Die fünf olympischen Ringe vor einem Gebäude
Das Internationale Olympische Komitee (IOC) hat seit 1915 seinen Sitz in Lausanne. Keystone / Laurent Gillieron

Trotz einiger Turbulenzen im letzten Jahrzehnt ist die Schweiz nach wie vor ein Paradies für internationale Sportverbände. Vor allem Steuererleichterungen und die Schweizer Neutralität machen das Land attraktiv für sie.

Rund 60 Sportverbände, darunter das Internationale Olympische Komitee (IOC) und der Weltfussballverband Fifa, haben ihren Sitz in der Schweiz. Sie werden angezogen durch die günstige rechtliche und steuerliche Behandlung und den Ruf des Landes als neutrale Nation.

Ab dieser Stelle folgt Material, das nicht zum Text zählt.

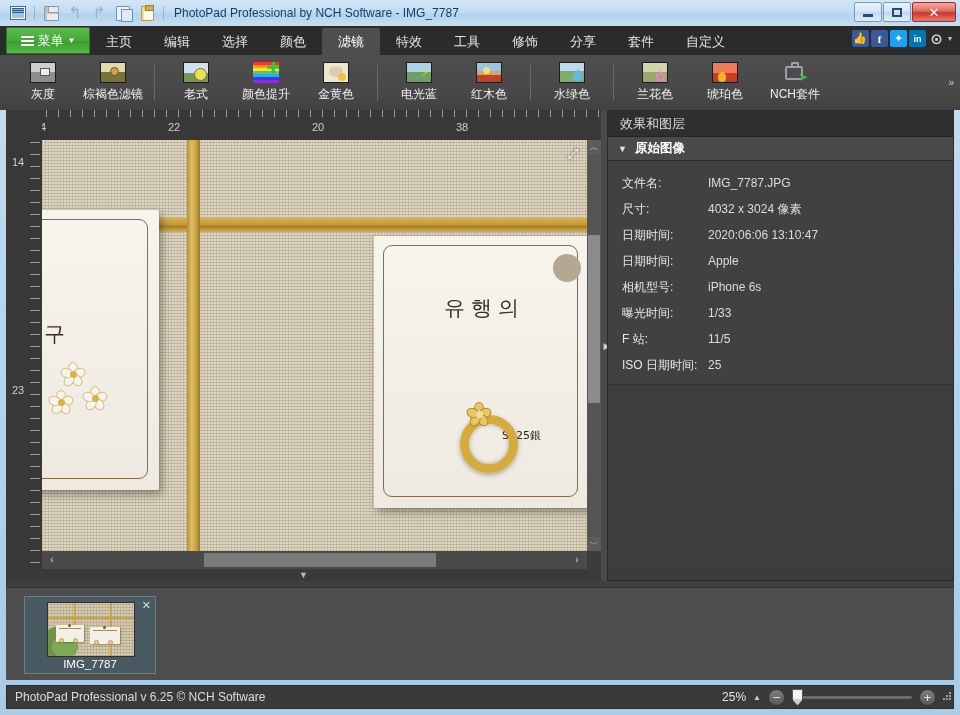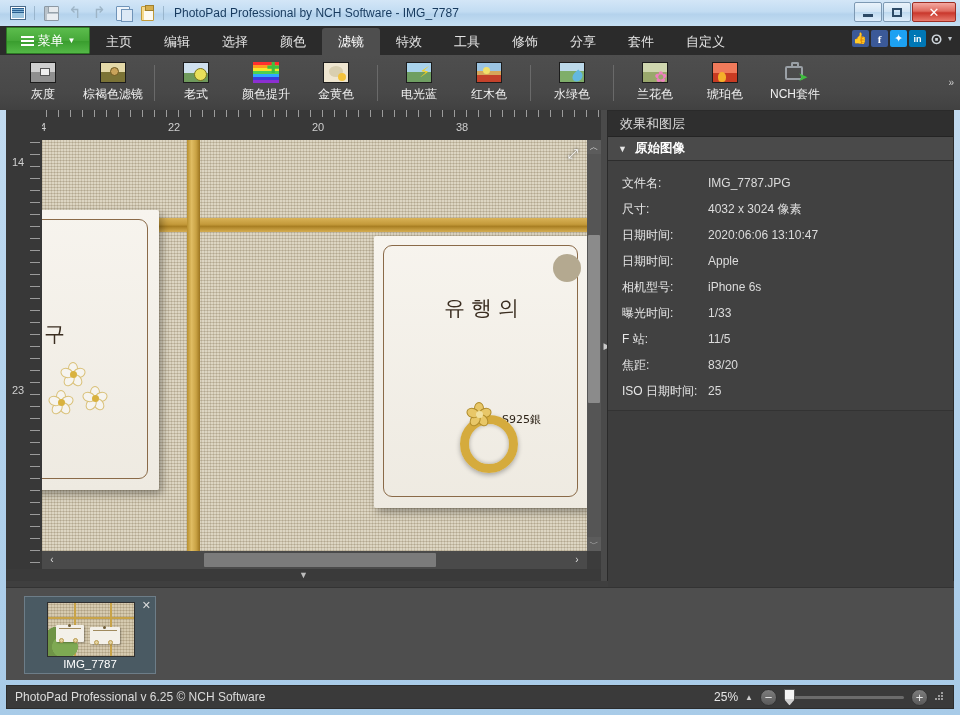"焦距:" div.prop-row { html: <div> <span>焦距:</span> <span>83/20</span> </div> -> none }
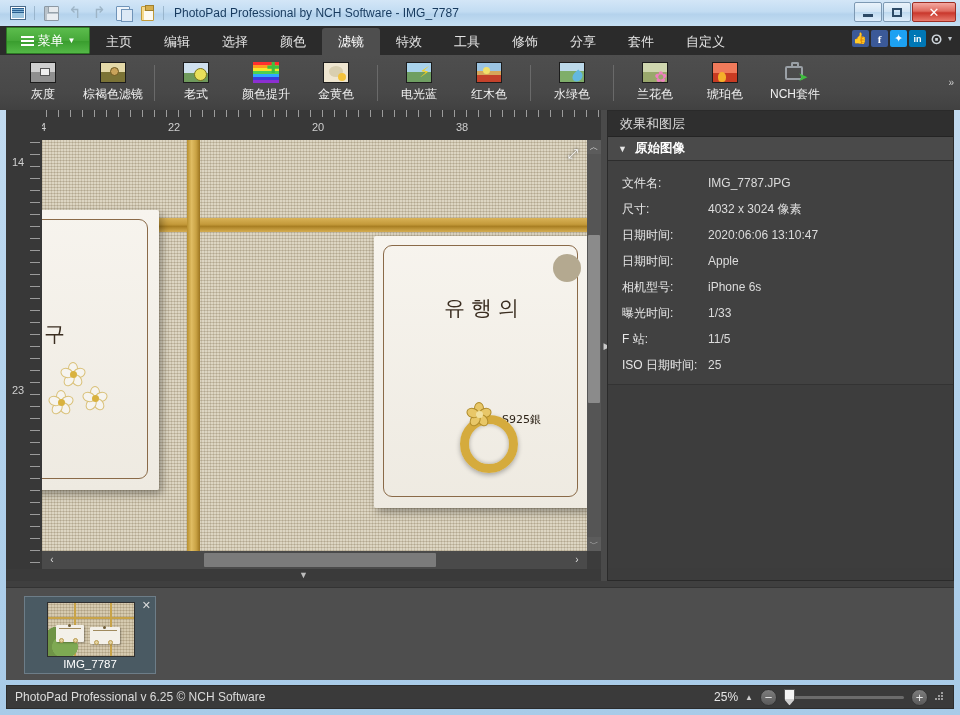"S925銀" div.s925 { top: 176px -> 192px }
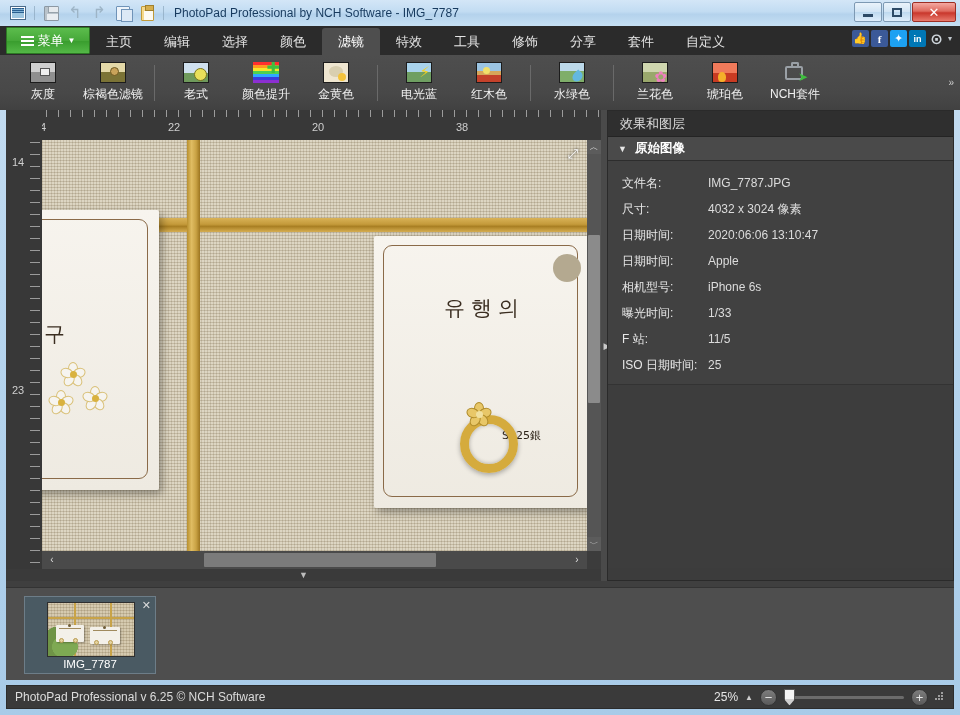"25%" .zoomzone { padding-right: 8px -> none }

In vielerlei Hinsicht sind sie mit verschiedenen anderen Nichtregierungsorganisationen verwandt, wie zum Beispiel den Organisationen der Vereinten Nationen und dem Internationalen Komitee vom Roten Kreuz, die mit ihrem Sitz in der Schweiz ihre eigene Neutralität demonstrieren.

Doch ihre Anwesenheit in der sauberen Schweiz ist mitunter holprig. Sowohl das IOC als auch die Fifa hatten mit Bestechungsskandalen bei der Vergabe von Grossanlässen in verschiedenen Ländern zu kämpfen.

+ Die Schweiz, der Sport und die Korruption

«Nicht nur die Integrität des Sports steht auf dem Spiel, sondern auch das Image der Schweiz als Sitz zahlreicher internationaler Sportverbände», heisst es in einem Bericht des Schweizer Sportministeriums aus dem Jahr 2012.

Die Skandale zwangen die Schweiz, ihre Gesetze zu verschärfen und hochrangige Sportfunktionärinnen und Sportfunktionäre als «politisch exponierte Personen» (PEP) einzustufen.

Die ehemaligen Chefs der Fifa und des europäischen Fussballverbands Uefa stehen noch immer in einem langwierigen Gerichtsverfahren, in dem sie der Korruption beschuldigt werden.

Das Schweizer Gerichtsverfahren zeigt, dass die Rolle des Landes als Zentrum des Weltsports auch negative Auswirkungen haben kann.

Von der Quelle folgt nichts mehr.